Na bagagem, os representantes do governo brasileiro estão trazendo dois importantes acordos assinados com o Executivo mexicano.
Um deles é uma declaração de intenções sobre cooperação bilateral envolvendo intercâmbio tecnológico para o setor de biocombustíveis, prevendo avanço no desenvolvimento de combustíveis sustentáveis para aviação (SAF), que podem utilizar matérias-primas diversas como etanol, óleo de soja, sebo bovino, macaúba, entre outros produtos.
O outro acordo é um memorando de entendimento sobre cooperação em matéria de promoção de investimentos e fortalecimento de capacidades, formalizado entre a Secretária da Economia do México e a ApexBrasil.
A intenção, segundo o governo federal, em nota, é fortalecer as relações de amizade, entendimento e desenvolvimento econômico que unem o Brasil e o México com o objetivo de impulsionar um quadro de interação que facilite o intercâmbio de bens, serviços e investimentos, bem como a geração de novas oportunidades de negócios.
O memorando prevê ainda a criação de um grupo de trabalho com representantes das áreas técnicas de ambos os países que irá identificar as áreas de interesse comum, planejar, implementar e atualizar o plano de trabalho que norteará o grupo.

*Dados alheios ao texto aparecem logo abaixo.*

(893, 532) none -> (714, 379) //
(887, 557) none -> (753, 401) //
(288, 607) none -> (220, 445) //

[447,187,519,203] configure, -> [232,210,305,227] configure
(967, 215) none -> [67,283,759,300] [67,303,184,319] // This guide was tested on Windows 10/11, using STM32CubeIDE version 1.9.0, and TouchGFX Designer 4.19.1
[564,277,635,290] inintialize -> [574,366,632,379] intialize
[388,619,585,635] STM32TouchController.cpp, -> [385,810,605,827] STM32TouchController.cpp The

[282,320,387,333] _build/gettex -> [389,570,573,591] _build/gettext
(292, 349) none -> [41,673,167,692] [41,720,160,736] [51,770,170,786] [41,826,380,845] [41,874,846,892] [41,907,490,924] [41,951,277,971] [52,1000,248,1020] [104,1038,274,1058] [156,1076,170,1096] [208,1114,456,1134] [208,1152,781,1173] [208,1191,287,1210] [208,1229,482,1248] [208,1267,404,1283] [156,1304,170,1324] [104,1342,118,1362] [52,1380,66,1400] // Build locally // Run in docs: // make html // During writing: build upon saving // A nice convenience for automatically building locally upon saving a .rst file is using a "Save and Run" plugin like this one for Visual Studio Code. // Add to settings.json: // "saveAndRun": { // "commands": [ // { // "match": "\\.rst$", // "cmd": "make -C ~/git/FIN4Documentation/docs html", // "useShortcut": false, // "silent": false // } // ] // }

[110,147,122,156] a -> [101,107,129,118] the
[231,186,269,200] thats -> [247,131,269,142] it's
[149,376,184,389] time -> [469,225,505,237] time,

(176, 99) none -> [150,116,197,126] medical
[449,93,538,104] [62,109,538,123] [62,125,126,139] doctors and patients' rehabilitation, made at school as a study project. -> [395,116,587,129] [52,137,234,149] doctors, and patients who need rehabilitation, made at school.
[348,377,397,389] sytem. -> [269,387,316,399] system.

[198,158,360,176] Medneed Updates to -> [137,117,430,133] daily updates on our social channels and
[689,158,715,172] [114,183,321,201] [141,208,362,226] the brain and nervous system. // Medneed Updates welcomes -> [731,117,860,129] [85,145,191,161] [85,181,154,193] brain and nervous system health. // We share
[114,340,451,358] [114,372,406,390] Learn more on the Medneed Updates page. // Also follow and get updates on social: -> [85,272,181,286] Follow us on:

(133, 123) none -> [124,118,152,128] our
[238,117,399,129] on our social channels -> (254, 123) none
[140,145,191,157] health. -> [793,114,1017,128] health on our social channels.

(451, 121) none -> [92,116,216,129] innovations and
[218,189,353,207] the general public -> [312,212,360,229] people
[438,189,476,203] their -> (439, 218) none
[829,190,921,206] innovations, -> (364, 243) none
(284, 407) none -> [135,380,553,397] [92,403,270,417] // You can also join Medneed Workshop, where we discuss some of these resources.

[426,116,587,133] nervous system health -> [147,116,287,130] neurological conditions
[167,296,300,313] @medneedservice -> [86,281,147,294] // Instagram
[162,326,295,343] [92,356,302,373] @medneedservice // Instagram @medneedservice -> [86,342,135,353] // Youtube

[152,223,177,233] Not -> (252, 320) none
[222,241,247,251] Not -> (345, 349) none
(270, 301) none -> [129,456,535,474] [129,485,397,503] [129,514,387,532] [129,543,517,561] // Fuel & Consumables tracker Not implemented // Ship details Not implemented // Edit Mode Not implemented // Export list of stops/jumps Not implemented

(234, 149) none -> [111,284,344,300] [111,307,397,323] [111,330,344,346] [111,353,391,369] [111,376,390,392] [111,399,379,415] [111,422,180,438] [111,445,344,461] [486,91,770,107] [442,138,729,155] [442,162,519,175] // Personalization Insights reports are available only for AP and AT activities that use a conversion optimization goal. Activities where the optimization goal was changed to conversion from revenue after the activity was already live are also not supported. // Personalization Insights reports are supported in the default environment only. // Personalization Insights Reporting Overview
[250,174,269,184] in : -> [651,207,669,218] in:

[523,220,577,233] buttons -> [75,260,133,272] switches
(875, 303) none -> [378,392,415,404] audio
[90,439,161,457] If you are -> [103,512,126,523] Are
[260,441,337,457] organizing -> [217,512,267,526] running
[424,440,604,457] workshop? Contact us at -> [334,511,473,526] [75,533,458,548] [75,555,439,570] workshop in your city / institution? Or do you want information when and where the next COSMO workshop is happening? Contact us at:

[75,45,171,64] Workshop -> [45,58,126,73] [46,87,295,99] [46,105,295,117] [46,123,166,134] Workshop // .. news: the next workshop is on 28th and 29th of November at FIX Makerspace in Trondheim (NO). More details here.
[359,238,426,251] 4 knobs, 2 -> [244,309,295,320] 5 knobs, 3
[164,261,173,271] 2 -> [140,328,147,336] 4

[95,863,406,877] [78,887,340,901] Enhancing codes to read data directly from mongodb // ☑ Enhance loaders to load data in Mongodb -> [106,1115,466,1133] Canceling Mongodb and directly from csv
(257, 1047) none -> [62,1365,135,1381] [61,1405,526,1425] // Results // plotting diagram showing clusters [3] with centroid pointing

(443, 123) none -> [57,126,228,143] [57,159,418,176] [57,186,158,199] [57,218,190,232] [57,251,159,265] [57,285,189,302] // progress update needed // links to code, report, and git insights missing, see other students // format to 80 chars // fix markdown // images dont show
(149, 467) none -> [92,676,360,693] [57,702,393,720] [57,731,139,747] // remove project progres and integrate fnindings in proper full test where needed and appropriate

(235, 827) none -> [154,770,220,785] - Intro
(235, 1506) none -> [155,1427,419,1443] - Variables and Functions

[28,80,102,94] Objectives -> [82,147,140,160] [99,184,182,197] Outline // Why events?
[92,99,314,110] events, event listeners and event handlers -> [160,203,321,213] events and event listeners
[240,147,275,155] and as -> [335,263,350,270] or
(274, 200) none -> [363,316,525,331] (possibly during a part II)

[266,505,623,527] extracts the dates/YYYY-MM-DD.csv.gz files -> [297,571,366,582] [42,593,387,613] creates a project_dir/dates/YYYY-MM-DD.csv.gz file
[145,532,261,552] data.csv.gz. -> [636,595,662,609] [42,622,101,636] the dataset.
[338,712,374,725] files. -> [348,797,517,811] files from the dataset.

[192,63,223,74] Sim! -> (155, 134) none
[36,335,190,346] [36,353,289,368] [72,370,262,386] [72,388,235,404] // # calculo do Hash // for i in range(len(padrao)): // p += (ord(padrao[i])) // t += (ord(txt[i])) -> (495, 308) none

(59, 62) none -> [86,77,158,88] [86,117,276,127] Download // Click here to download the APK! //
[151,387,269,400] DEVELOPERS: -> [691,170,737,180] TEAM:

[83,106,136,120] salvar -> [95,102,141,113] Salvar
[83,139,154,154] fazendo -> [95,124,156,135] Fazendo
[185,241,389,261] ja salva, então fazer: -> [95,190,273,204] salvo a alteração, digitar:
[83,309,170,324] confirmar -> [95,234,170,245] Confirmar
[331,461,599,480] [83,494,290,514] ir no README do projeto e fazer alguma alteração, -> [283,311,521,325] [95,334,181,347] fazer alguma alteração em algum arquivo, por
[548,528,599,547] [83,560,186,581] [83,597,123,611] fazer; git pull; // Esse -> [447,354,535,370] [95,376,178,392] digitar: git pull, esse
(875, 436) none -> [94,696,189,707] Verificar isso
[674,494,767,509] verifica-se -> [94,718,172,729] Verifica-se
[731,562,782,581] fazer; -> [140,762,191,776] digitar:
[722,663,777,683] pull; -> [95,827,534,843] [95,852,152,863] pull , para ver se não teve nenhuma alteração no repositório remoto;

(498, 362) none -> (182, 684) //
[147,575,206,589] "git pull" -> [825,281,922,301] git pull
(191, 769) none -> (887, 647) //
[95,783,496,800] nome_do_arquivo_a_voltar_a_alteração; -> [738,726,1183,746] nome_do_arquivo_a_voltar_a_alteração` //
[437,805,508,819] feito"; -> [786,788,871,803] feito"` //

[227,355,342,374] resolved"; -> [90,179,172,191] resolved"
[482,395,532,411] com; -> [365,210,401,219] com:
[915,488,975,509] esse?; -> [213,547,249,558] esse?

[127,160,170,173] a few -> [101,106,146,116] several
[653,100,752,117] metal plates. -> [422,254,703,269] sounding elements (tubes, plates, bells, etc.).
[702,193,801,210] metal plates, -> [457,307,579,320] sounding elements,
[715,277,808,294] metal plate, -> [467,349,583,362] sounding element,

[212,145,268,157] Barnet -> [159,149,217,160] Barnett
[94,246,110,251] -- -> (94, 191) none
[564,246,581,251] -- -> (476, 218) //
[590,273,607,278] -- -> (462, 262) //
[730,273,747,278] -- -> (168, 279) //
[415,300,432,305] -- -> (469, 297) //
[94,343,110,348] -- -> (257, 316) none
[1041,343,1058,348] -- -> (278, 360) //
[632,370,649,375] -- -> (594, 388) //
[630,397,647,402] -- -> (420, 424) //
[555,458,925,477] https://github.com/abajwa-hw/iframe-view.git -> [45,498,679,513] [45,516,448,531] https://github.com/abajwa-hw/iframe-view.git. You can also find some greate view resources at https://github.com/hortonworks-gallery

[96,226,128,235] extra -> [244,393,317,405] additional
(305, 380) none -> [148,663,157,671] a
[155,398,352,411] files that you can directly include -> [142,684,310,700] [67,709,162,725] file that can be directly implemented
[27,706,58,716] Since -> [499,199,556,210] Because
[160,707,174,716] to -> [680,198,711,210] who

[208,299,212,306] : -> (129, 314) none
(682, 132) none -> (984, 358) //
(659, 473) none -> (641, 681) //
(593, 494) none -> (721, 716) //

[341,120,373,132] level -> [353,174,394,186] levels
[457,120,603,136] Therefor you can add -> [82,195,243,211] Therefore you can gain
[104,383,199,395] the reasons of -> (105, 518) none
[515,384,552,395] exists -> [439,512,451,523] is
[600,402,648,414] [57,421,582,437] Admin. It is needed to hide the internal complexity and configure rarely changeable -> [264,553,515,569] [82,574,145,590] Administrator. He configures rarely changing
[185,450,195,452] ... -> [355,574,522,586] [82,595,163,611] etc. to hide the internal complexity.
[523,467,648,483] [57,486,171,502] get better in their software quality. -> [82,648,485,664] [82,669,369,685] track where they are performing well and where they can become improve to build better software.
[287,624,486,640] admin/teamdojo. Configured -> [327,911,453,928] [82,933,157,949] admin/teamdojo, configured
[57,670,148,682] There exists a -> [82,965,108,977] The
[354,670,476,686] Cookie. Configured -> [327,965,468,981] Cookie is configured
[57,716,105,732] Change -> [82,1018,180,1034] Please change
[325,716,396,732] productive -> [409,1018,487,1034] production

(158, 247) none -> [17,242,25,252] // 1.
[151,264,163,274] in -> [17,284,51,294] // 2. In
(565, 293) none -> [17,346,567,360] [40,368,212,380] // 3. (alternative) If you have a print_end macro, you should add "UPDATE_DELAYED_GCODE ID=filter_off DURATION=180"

O governo mexicano descartou, no entanto, um acordo de livre comércio com o Brasil. "Não estamos pensando em um acordo de livre comércio (...), mas sim em um acordo de colaboração”, disse a presidente do México, Claudia Sheinbaum, nesta quinta-feira.
No ano passado, as exportações brasileiras para o México totalizaram US$ 7,8 bilhões, com destaques para vendas de automóveis de passageiros (US$ 715,4 milhões), carnes de aves e suas miudezas (US$ 563,7 milhões) e veículos para transporte de mercadorias (US$ 507 milhões).
Resumo
- O México se tornou um mercado estratégico para o Brasil. Após o “tarifaço” dos EUA, passou a ser o segundo maior comprador de carne bovina brasileira, ficando atrás apenas da China.
- As exportações de frango e suínos para o México também cresceram em 2025, com apoio do programa Pacic, que zera tarifas sobre produtos da cesta básica e facilita a entrada da proteína brasileira.
- Durante a missão oficial, Brasil e México firmaram acordos de cooperação em biocombustíveis e promoção de investimentos, mas governo mexicano descartou um tratado de livre comércio.